_Exercise details_: Copy the data exactly as it appears, and do not include any pictures.

+--

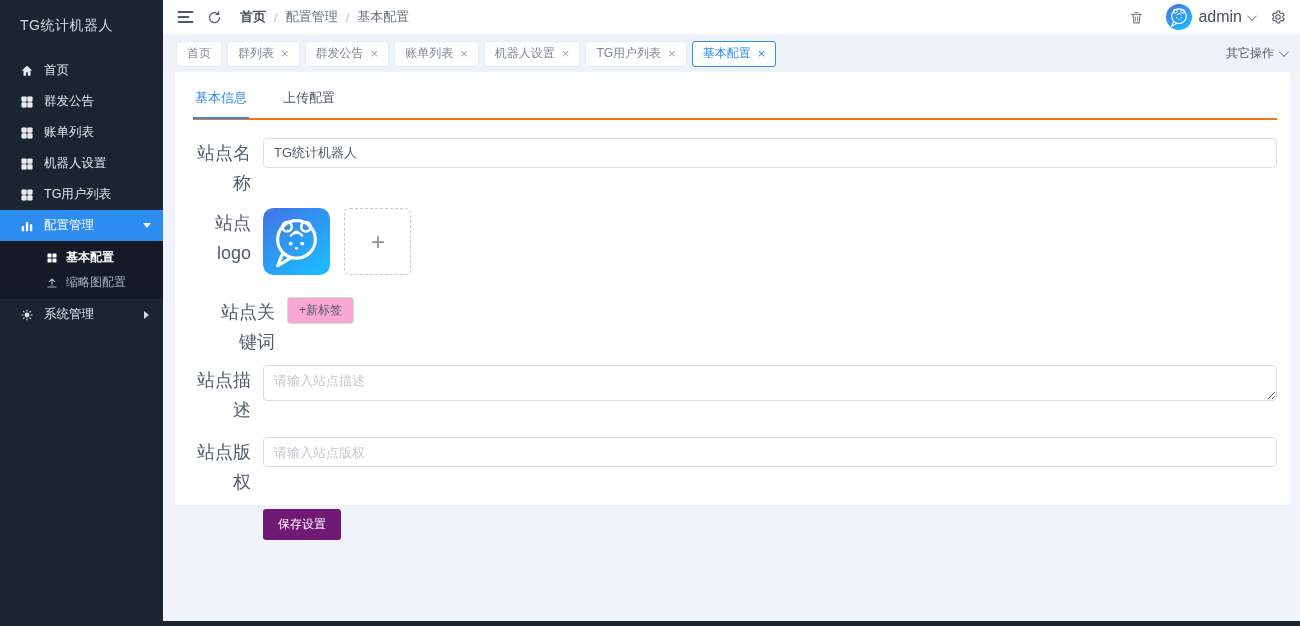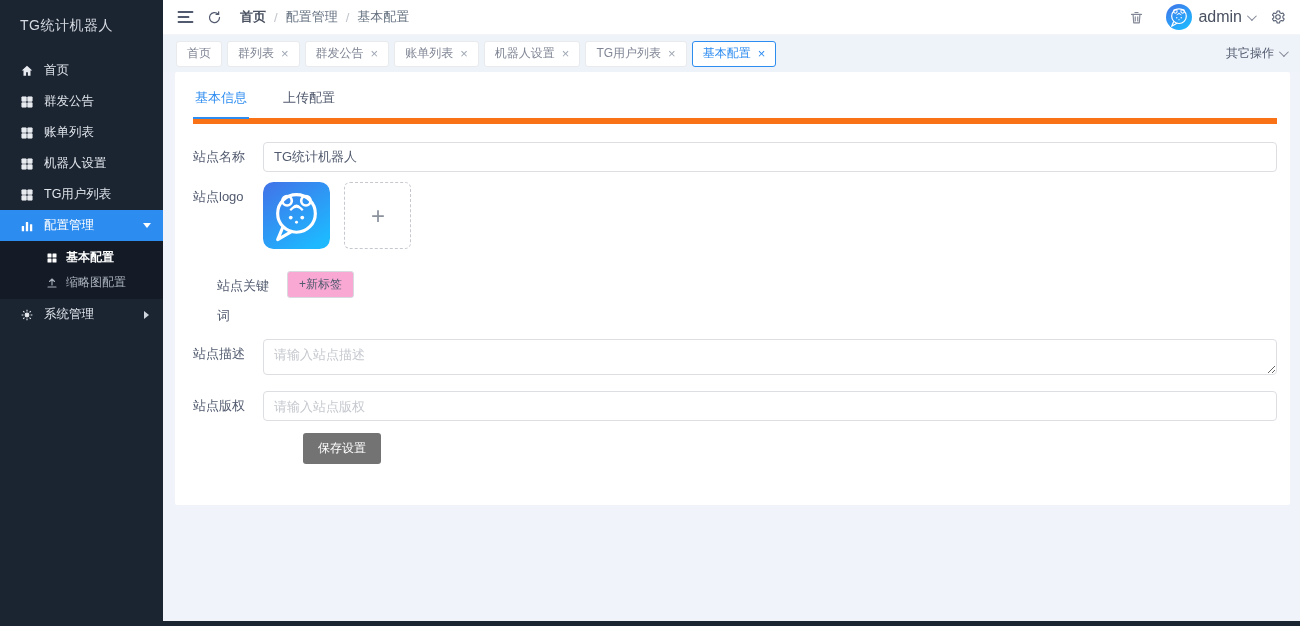--- a/index.html
+++ b/index.html
@@ -62,7 +62,7 @@
   
   .card { position:absolute; left:175px; top:72px; width:1115px; height:433px;
     background:#ffffff; border-radius:2px; padding:13px 13px 0 18px; }
-  .ctabs { display:flex; border-bottom:6px solid #f97316; }
+  .ctabs { display:flex; border-bottom:2px solid #f97316; }
   .ctab { font-size:13px; color:#515a6e; padding:4px 2px 10px 2px; margin-right:32px; cursor:pointer; }
   .ctab.active { color:#2d8cf0; border-bottom:2px solid #2d8cf0; margin-bottom:-1px; }
 

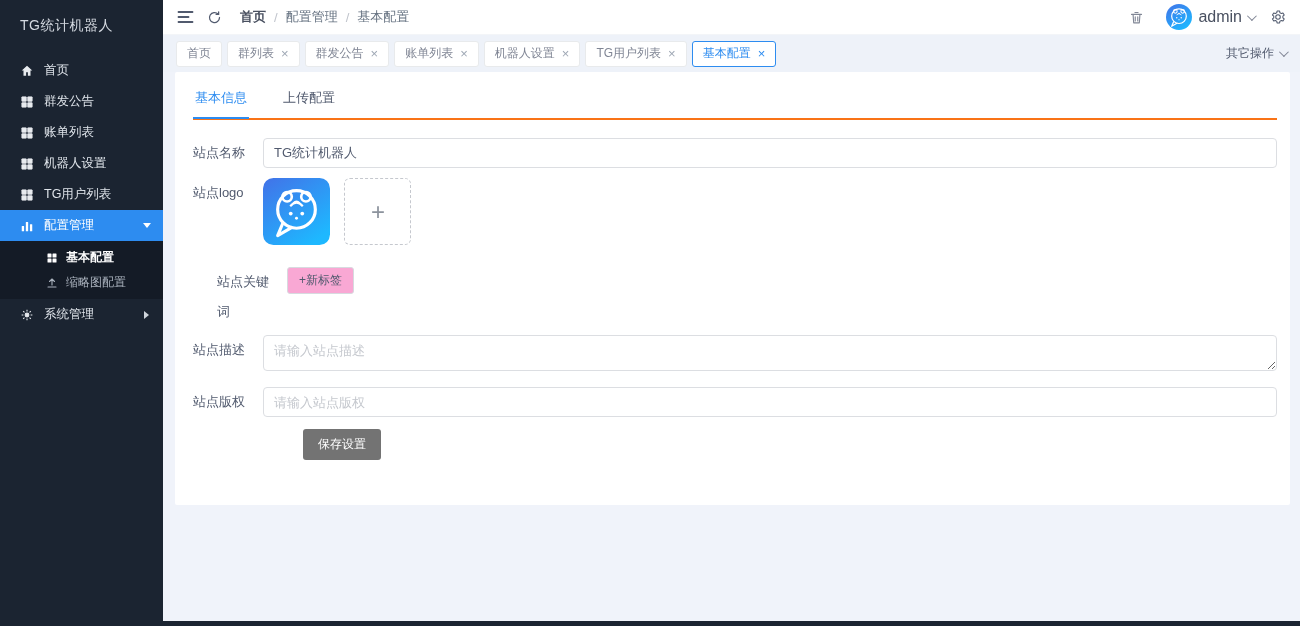--- a/index.html
+++ b/index.html
@@ -68,8 +68,8 @@
 
   .form { padding-top:18px; }
   .form-row { display:flex; align-items:flex-start; margin-bottom:10px; }
-  .f-label { width:70px; min-width:70px; padding-right:12px;
-    font-size:13px; color:#515a6e; line-height:30px; }
+  .f-label { width:70px; min-width:70px; text-align:right; padding-right:12px;
+    font-size:18px; color:#515a6e; line-height:30px; }
   .f-control { flex:1; }
   .text-input { width:100%; height:30px; border:1px solid #dcdee2; border-radius:4px;
     padding:0 10px; font-size:13px; color:#515a6e; outline:none;

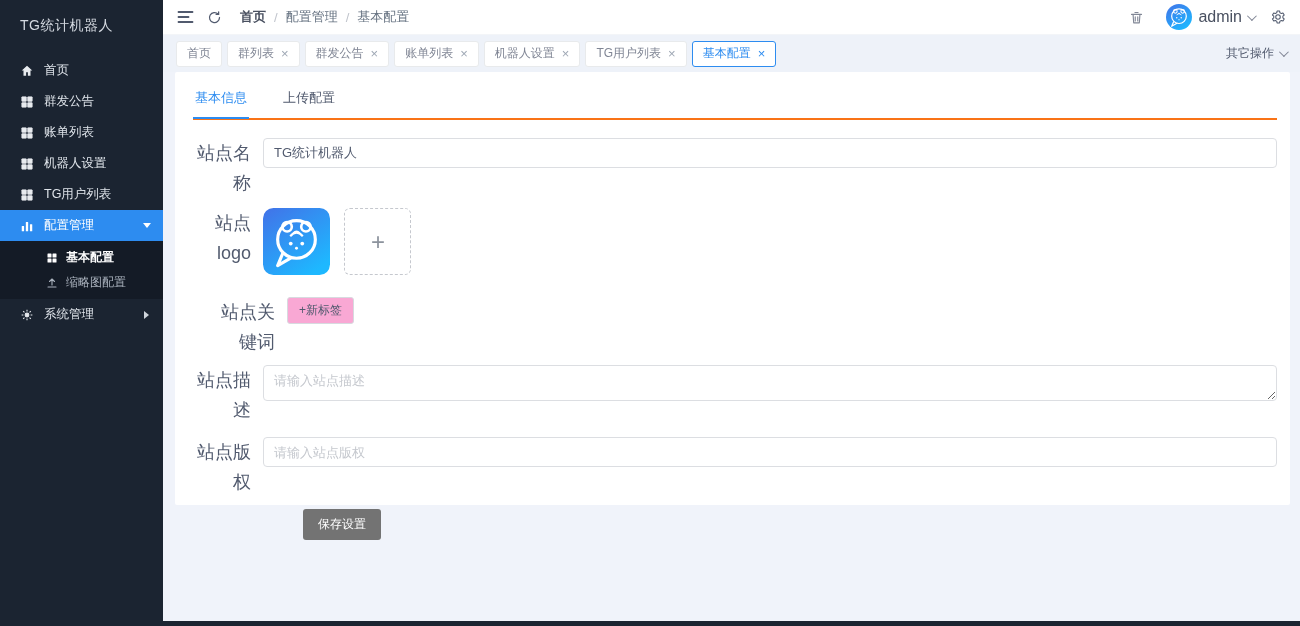--- a/index.html
+++ b/index.html
@@ -90,9 +90,9 @@
     padding:6px 10px; font-size:13px; color:#515a6e; outline:none;
     font-family:"Liberation Sans","DejaVu Sans",sans-serif; }
   .row-desc { margin-bottom:12px; }
-  .save-btn { background:#737373; color:#fff; border:none; border-radius:3px;
+  .save-btn { background:#701a75; color:#fff; border:none; border-radius:3px;
     font-size:12px; padding:7px 15px; cursor:pointer; margin-top:2px;
-    font-family:"Liberation Sans","DejaVu Sans",sans-serif;margin-left:40px; }
+    font-family:"Liberation Sans","DejaVu Sans",sans-serif; }
 
   .bottom-strip { position:absolute; left:0; bottom:0; width:1300px; height:5px;
     background:#1b2431; z-index:3; }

+--

_Solution to this task_:
--- a/index.html
+++ b/index.html
@@ -62,7 +62,7 @@
   
   .card { position:absolute; left:175px; top:72px; width:1115px; height:433px;
     background:#ffffff; border-radius:2px; padding:13px 13px 0 18px; }
-  .ctabs { display:flex; border-bottom:6px solid #f97316; }
+  .ctabs { display:flex; border-bottom:2px solid #f97316; }
   .ctab { font-size:13px; color:#515a6e; padding:4px 2px 10px 2px; margin-right:32px; cursor:pointer; }
   .ctab.active { color:#2d8cf0; border-bottom:2px solid #2d8cf0; margin-bottom:-1px; }
 

--- a/index.html
+++ b/index.html
@@ -68,8 +68,8 @@
 
   .form { padding-top:18px; }
   .form-row { display:flex; align-items:flex-start; margin-bottom:10px; }
-  .f-label { width:70px; min-width:70px; padding-right:12px;
-    font-size:13px; color:#515a6e; line-height:30px; }
+  .f-label { width:70px; min-width:70px; text-align:right; padding-right:12px;
+    font-size:18px; color:#515a6e; line-height:30px; }
   .f-control { flex:1; }
   .text-input { width:100%; height:30px; border:1px solid #dcdee2; border-radius:4px;
     padding:0 10px; font-size:13px; color:#515a6e; outline:none;

--- a/index.html
+++ b/index.html
@@ -90,9 +90,9 @@
     padding:6px 10px; font-size:13px; color:#515a6e; outline:none;
     font-family:"Liberation Sans","DejaVu Sans",sans-serif; }
   .row-desc { margin-bottom:12px; }
-  .save-btn { background:#737373; color:#fff; border:none; border-radius:3px;
+  .save-btn { background:#701a75; color:#fff; border:none; border-radius:3px;
     font-size:12px; padding:7px 15px; cursor:pointer; margin-top:2px;
-    font-family:"Liberation Sans","DejaVu Sans",sans-serif;margin-left:40px; }
+    font-family:"Liberation Sans","DejaVu Sans",sans-serif; }
 
   .bottom-strip { position:absolute; left:0; bottom:0; width:1300px; height:5px;
     background:#1b2431; z-index:3; }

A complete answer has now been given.